19 yaşında, orta boylarda ve şirin bir genç kız, beyaz kabanı ve botları, beyaz beresi, beyaz eldivenleriyle tam bir melek gibi görünüyordu. Elinde sıcak kahvesiyle karların üzerinde yürürken botlarının buzlarla olan birleşimi sonucu çıkardığı sesler ona keyif veriyordu. Çantasını omzundan çıkarıp boynuna taktı. Yetişmesi gerekiyordu, eğer bugünkü iş görüşmesini de kaçırırsa hiç şansı olmayacaktı.
Ah,evet. Babası ölmüştü ve yaşlı annesine o bakmak zorundaydı. Bir şirkete başvurmuştu ve ayakişleri yaparak para kazanmak zorundaydı.

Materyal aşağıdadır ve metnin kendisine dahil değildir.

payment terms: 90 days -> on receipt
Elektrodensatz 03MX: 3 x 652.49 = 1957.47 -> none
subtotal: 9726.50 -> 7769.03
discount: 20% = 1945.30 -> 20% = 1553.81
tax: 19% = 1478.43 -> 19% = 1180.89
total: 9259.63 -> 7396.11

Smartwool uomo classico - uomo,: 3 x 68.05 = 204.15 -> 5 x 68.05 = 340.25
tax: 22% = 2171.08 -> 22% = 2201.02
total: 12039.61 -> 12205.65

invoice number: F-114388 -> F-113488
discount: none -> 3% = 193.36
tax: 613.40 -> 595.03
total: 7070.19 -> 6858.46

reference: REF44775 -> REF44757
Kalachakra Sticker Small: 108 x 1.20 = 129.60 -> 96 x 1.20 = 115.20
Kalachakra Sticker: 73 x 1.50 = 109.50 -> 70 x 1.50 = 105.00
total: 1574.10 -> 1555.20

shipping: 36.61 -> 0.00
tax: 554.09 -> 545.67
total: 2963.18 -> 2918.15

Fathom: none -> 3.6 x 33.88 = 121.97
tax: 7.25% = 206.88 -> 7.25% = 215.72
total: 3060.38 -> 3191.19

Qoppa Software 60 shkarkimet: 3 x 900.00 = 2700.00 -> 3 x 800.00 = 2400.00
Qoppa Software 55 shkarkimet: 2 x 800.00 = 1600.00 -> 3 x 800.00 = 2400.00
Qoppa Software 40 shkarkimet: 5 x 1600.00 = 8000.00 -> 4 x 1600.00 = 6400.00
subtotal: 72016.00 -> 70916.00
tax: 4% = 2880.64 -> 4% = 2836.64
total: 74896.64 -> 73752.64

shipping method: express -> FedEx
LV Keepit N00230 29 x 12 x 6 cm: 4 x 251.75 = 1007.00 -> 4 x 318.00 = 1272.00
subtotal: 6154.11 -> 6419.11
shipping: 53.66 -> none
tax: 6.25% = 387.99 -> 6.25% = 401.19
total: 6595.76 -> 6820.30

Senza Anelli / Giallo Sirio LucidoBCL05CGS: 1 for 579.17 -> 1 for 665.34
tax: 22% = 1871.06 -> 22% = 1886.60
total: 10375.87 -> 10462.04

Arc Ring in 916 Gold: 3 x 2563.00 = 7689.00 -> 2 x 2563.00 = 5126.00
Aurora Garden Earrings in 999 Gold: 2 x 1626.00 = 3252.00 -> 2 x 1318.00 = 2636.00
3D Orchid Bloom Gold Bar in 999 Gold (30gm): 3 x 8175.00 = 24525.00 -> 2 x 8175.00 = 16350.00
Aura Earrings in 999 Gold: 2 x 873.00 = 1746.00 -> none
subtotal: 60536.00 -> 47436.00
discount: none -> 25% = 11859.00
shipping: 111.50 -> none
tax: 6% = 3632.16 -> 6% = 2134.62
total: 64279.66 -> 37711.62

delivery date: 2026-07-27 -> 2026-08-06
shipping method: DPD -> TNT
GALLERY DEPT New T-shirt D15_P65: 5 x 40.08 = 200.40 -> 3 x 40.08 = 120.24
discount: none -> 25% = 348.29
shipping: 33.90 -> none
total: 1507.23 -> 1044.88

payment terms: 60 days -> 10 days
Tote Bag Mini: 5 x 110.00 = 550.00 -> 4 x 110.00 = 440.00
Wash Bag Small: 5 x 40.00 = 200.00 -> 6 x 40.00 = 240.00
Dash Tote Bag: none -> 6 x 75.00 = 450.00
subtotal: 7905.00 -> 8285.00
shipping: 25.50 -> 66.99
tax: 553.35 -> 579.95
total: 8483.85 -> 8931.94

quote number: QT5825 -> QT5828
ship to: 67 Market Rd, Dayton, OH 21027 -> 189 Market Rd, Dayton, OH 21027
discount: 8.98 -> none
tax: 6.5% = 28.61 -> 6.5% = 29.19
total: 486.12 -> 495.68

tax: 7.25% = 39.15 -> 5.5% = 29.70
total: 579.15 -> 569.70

Lanet olsun! Düştüğü yerden güçlükle başını kaldırdığında kıvırcık saçlı, ona göre ukala suratlı bir çocuk gördü. Elindeki iş başvuru kağıdını sallıyordu.
"Onu bana verir misiniz..lütfen?" dedi ve ayağa kalkıp kar ve çamur içinde kalmış ellerini çırptı.
"Hayır"
"Ben.. Anlamadım?" dedi ve elindeki kağıdı çekiştirerek almaya çalışması ve onun da karşılık vermesiyle kağıdın yırtılması bir oldu.
"Sen.. ne yaptın! Öküz müsün?! Yada koca bir ayı!"
"Tam ayağımın dibine düştün. Pantolon ve yeni ayakkabılarımı çamur içinde bıraktın, haberin var mı?" dedi ve ukala gözlerle genç kızı süzdü.
"Bilerek mi oldu?! İş başvurum senin yüzünden çöpe gitti! Ukala egoist aptal herif! Seni-"
"Sissh..Sakin ;D O ayakkabılar senin alacağın o maaştan daha pahalı, ufaklık."
Ufaklık mı ? Hey.. Bu ayı ne dediğini sanıyordu?
"Bana ne ? Sizin gibilerden iğreniyorum!" dedi ve çantadan bir şişe su çıkardı. Kapağını açıp şehirli ayının yüzüne boşalttı suyu. Ve pis pis gülmeye başladı.
"Sen..seni bulurum. Bu iş burda bitti sanma.."
"Bekliyorum dört gözle.. Bakalım ne yapacaksın." dedi ve yerden diğer kitapları toplayıp hızlı adımlarla yürümeye başladı.